Task details: The following entries are to be repeated exactly, and the pictures are to be left behind.

Web document revisions
┄┄┄┄┄┄┄┄┄┄┄┄┄┄┄┄┄┄┄┄

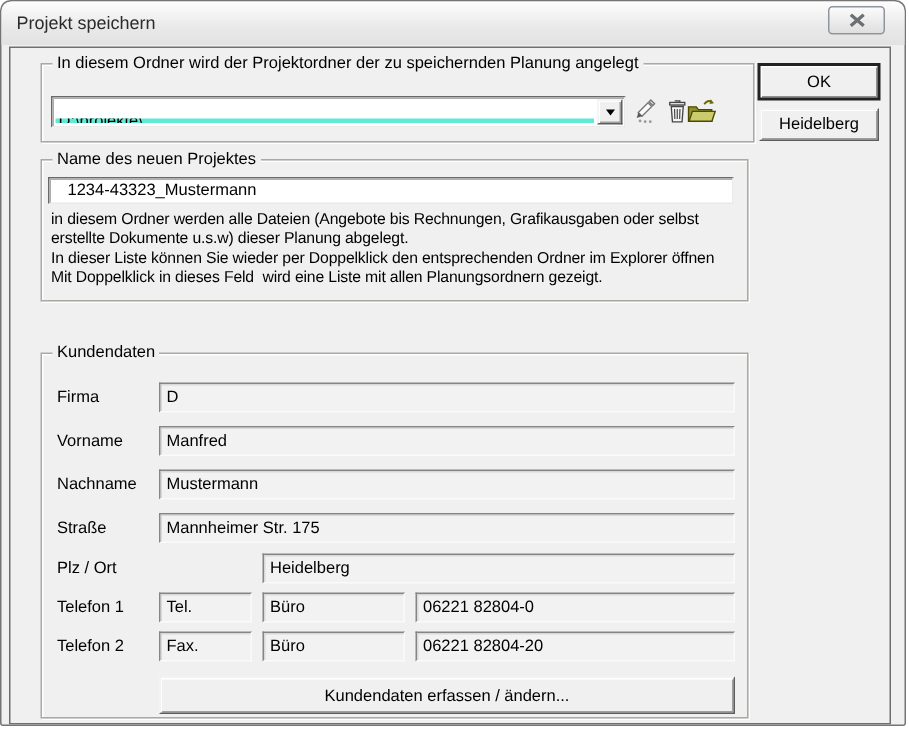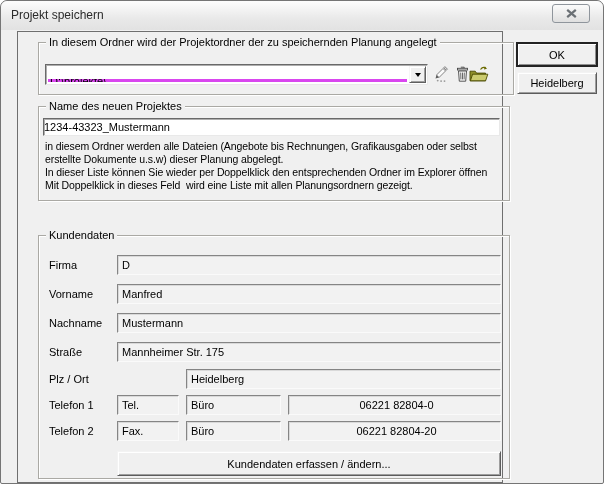--- a/index.html
+++ b/index.html
@@ -28,7 +28,7 @@
     padding:0; cursor:default;
   }
   .client {
-    position:absolute; left:16px; top:30px; width:486px; height:452px;
+    position:absolute; left:5px; top:30px; width:588px; height:452px;
     background:#f0f0f0;
     border:1px solid #6f6f6f;
   }

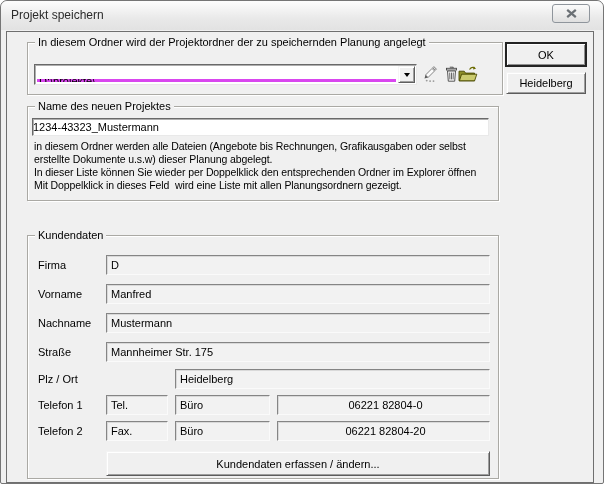--- a/index.html
+++ b/index.html
@@ -55,7 +55,7 @@
   .combobox { position:absolute; left:6px; top:21px; width:383px; height:21px; }
   .combo-input {
     position:absolute; left:2px; top:2px; right:20px; bottom:2px;
-    border:none; outline:none; background:#d946ef; font-family:inherit; font-size:11px; padding:0 0 0 2px;margin-top:12px;
+    border:none; outline:none; background:#5eead4; font-family:inherit; font-size:11px; padding:0 0 0 2px;margin-top:12px;
   }
   .combo-arrow-btn {
     position:absolute; right:1px; top:1px; bottom:1px; width:17px;

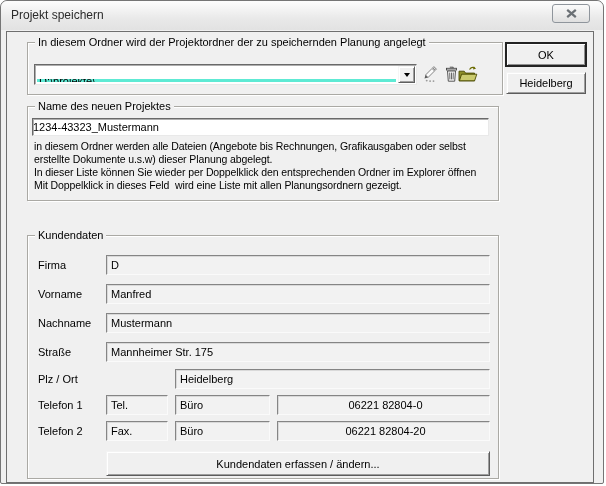--- a/index.html
+++ b/index.html
@@ -87,7 +87,7 @@
 
   .name-input {
     position:absolute; left:4px; top:11px; width:457px; height:18px;
-    font-family:inherit; font-size:11px; padding:0 0 0 0; outline:none;
+    font-family:inherit; font-size:11px; padding:0 0 0 12px; outline:none;
   }
   .desc-block { position:absolute; left:6px; top:33px; }
   .desc-line { white-space:pre; font-size:10.5px; line-height:13px; letter-spacing:-0.1px; }

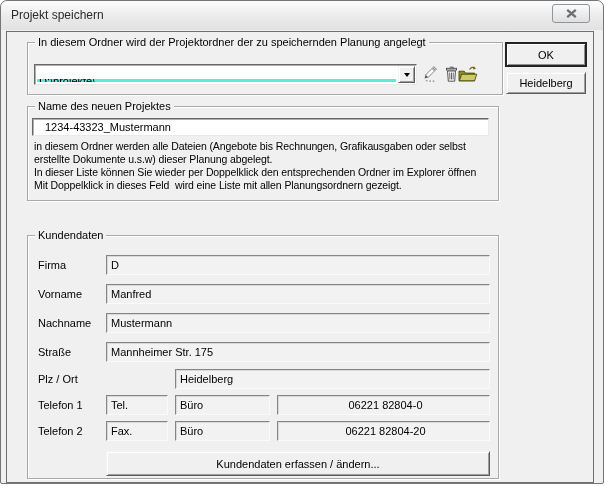--- a/index.html
+++ b/index.html
@@ -105,7 +105,7 @@
   .w-short { left:78px;  width:62px;  }
   .w-ort   { left:147px; width:315px; }
   .w-buero { left:147px; width:95px;  }
-  .w-tel   { left:249px; width:213px;justify-content:center; }
+  .w-tel   { left:249px; width:213px; }
 
   .btn-kunden { position:absolute; left:78px; top:215px; width:384px; height:25px; }
 </style>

┄┄┄┄┄┄┄┄┄┄┄┄┄┄┄┄┄┄┄┄

Problem solution:
--- a/index.html
+++ b/index.html
@@ -28,7 +28,7 @@
     padding:0; cursor:default;
   }
   .client {
-    position:absolute; left:16px; top:30px; width:486px; height:452px;
+    position:absolute; left:5px; top:30px; width:588px; height:452px;
     background:#f0f0f0;
     border:1px solid #6f6f6f;
   }

--- a/index.html
+++ b/index.html
@@ -55,7 +55,7 @@
   .combobox { position:absolute; left:6px; top:21px; width:383px; height:21px; }
   .combo-input {
     position:absolute; left:2px; top:2px; right:20px; bottom:2px;
-    border:none; outline:none; background:#d946ef; font-family:inherit; font-size:11px; padding:0 0 0 2px;margin-top:12px;
+    border:none; outline:none; background:#5eead4; font-family:inherit; font-size:11px; padding:0 0 0 2px;margin-top:12px;
   }
   .combo-arrow-btn {
     position:absolute; right:1px; top:1px; bottom:1px; width:17px;

--- a/index.html
+++ b/index.html
@@ -87,7 +87,7 @@
 
   .name-input {
     position:absolute; left:4px; top:11px; width:457px; height:18px;
-    font-family:inherit; font-size:11px; padding:0 0 0 0; outline:none;
+    font-family:inherit; font-size:11px; padding:0 0 0 12px; outline:none;
   }
   .desc-block { position:absolute; left:6px; top:33px; }
   .desc-line { white-space:pre; font-size:10.5px; line-height:13px; letter-spacing:-0.1px; }

--- a/index.html
+++ b/index.html
@@ -105,7 +105,7 @@
   .w-short { left:78px;  width:62px;  }
   .w-ort   { left:147px; width:315px; }
   .w-buero { left:147px; width:95px;  }
-  .w-tel   { left:249px; width:213px;justify-content:center; }
+  .w-tel   { left:249px; width:213px; }
 
   .btn-kunden { position:absolute; left:78px; top:215px; width:384px; height:25px; }
 </style>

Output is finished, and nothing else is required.